82There may be some merit in this argument. But if correct, it goes no further to prevent the Respondent relying on the exemption from liability created by section 49D(4). It is not relevant to the antecedent question of whether, but for section 49D(4), liability under section 49D(1) has been established.
83The second question is whether during the selection process in January 2010 the Respondent failed to make 'reasonable adjustments' to the requirements of the position that it had advertised, in order to take account of the Applicant's disability, and if so, what impact if any did this failure have on the Applicant's claim of unlawful discrimination. Having regard to the matters relied on by the Applicant (as to which, see [45 - 46] above), we are inclined to the view that during the first selection process the Respondent did not properly consider whether 'reasonable adjustments' might have made employment in the position feasible for the Applicant.
84Once again, however, a finding to this effect would not show, or even assist in showing, that the conduct of the Respondent amounted to unlawful discrimination under section 49D(1). Its only effect would be to erect a significant hurdle if the Respondent, in order to escape a liability otherwise arising under this subsection, maintained that the provision of extra 'services or facilities' for the Applicant (as envisaged in section 49B(4)(b)) would impose an 'unjustifiable hardship' upon it (within the meaning of section 49C).

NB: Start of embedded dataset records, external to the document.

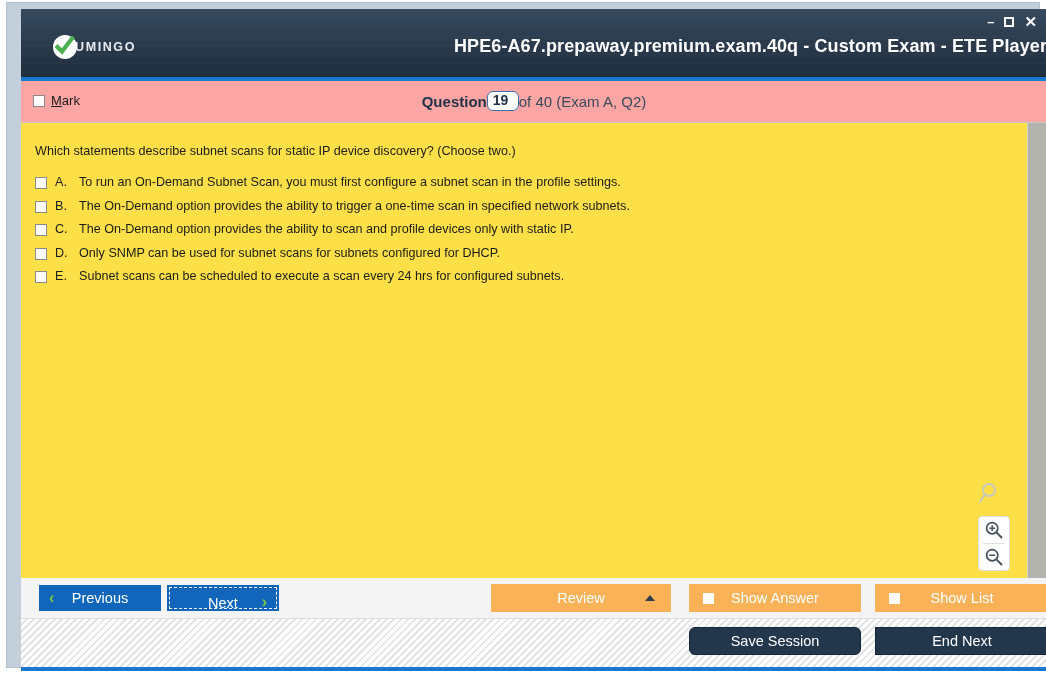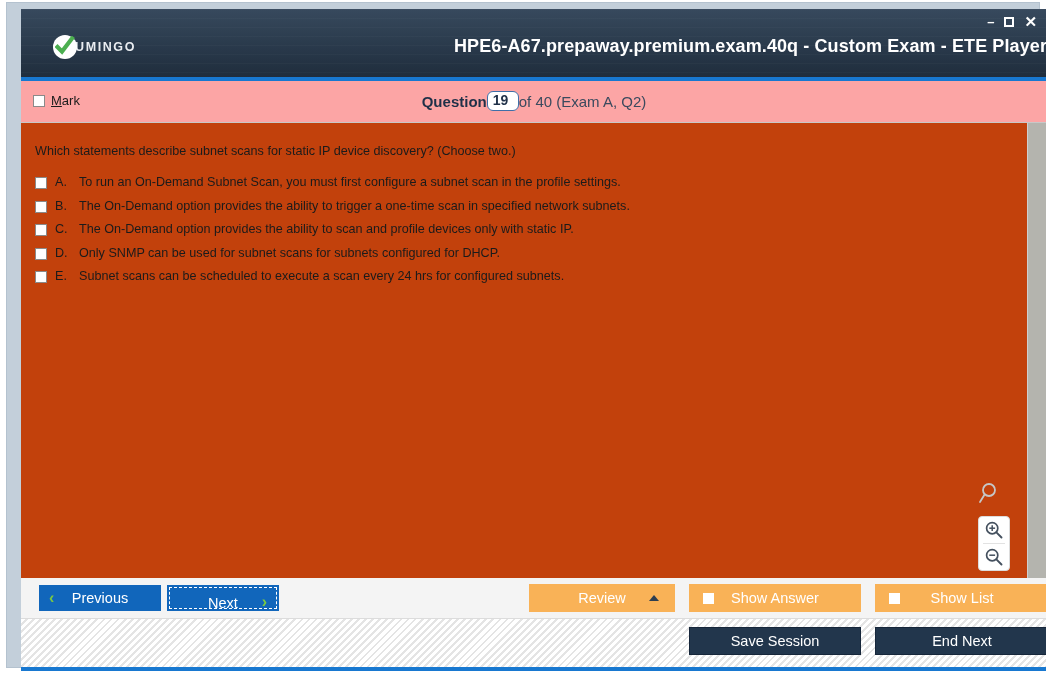--- a/index.html
+++ b/index.html
@@ -180,7 +180,7 @@
     position: absolute;
     left: 0; top: 114px;
     width: 1006px; height: 455px;
-    background: #c2410c;
+    background: #fde047;
     overflow: hidden;
   }
   #scrollbar-track {

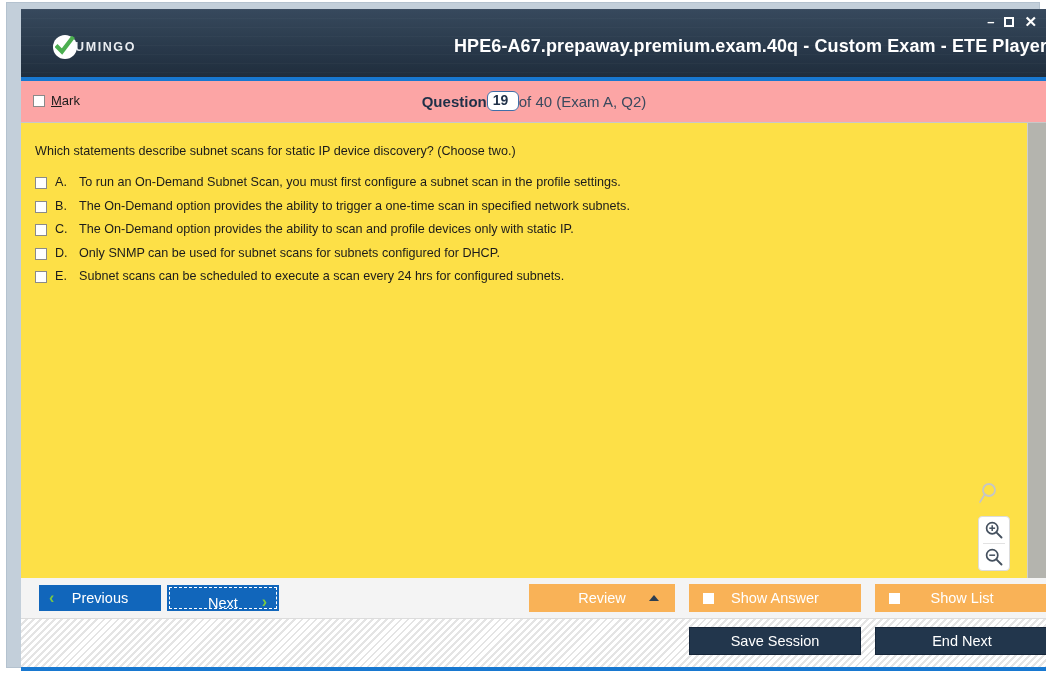--- a/index.html
+++ b/index.html
@@ -302,7 +302,7 @@
     height: 28px;
     top: 6px;
   }
-  #btn-review { left: 508px; width: 146px; }
+  #btn-review { left: 470px; width: 180px; }
   #review-caret {
     position: absolute;
     right: 16px; top: 11px;

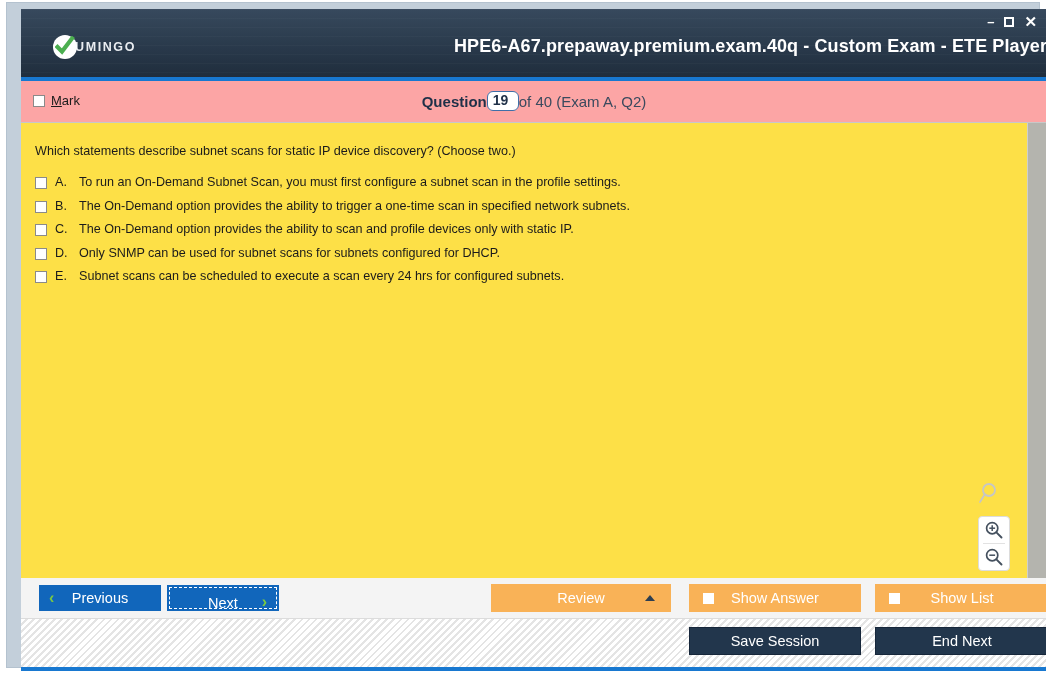--- a/index.html
+++ b/index.html
@@ -346,7 +346,7 @@
     top: 8px;
     border: 1px solid #16263a;
   }
-  #btn-save-session { left: 668px; width: 172px; }
+  #btn-save-session { left: 668px; width: 172px; border-radius: 6px; }
   #btn-end-exam { left: 854px; width: 174px; }
 </style>
 </head>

85As this discussion illustrates, identifying the precise significance of these two concepts - 'inherent requirement' and 'reasonable adjustments' - in the present context is a difficult task. It is hardly surprising that the Applicant, not having legal representation, misunderstood their place within the provisions defining unlawful discrimination and attached greater importance to them than they merited.
86Scope of available relief. In the documents that she filed relating to this first complaint, the Applicant maintained that the Tribunal should order the Respondent to appoint her to the position for which she had applied and should also make an award of damages. We would observe here that if the Tribunal had upheld her complaint, it would have erred if it had then made the first of these orders. For reasons outlined above at [58], it was not for the Tribunal to determine on the Respondent's behalf that the Applicant was the 'superior' candidate. At most, the Tribunal might have thought it appropriate to order the Respondent to repeat the selection process for the position, either (a) without insisting on possession of a driving licence or (b) with provision for 'reasonable adjustments'.
87The second of these alternative steps was in fact taken by the Respondent. While the Applicant might, in this eventuality, have been able to make good her accompanying claim for damages, the fact remains that an important component of the relief that she might, if successful, have obtained was in fact granted to her because she had raised objections with the Respondent about the way in which the first selection panel had dealt with her application.
88For the foregoing reasons, we dismiss the appeal with regard to the Applicant's first complaint. Although we have identified (at [50 - 51] and [77 - 78] above) what we believe to be two errors or possible errors of law by the Tribunal, they are not such as could warrant setting aside its decision (under section 114(2) of the ADT Act) or extending the appeal to the merits (under section 115). If what we consider to be the correct position on these two matters is adopted, the correct determination with regard to the first complaint is still that it must be dismissed.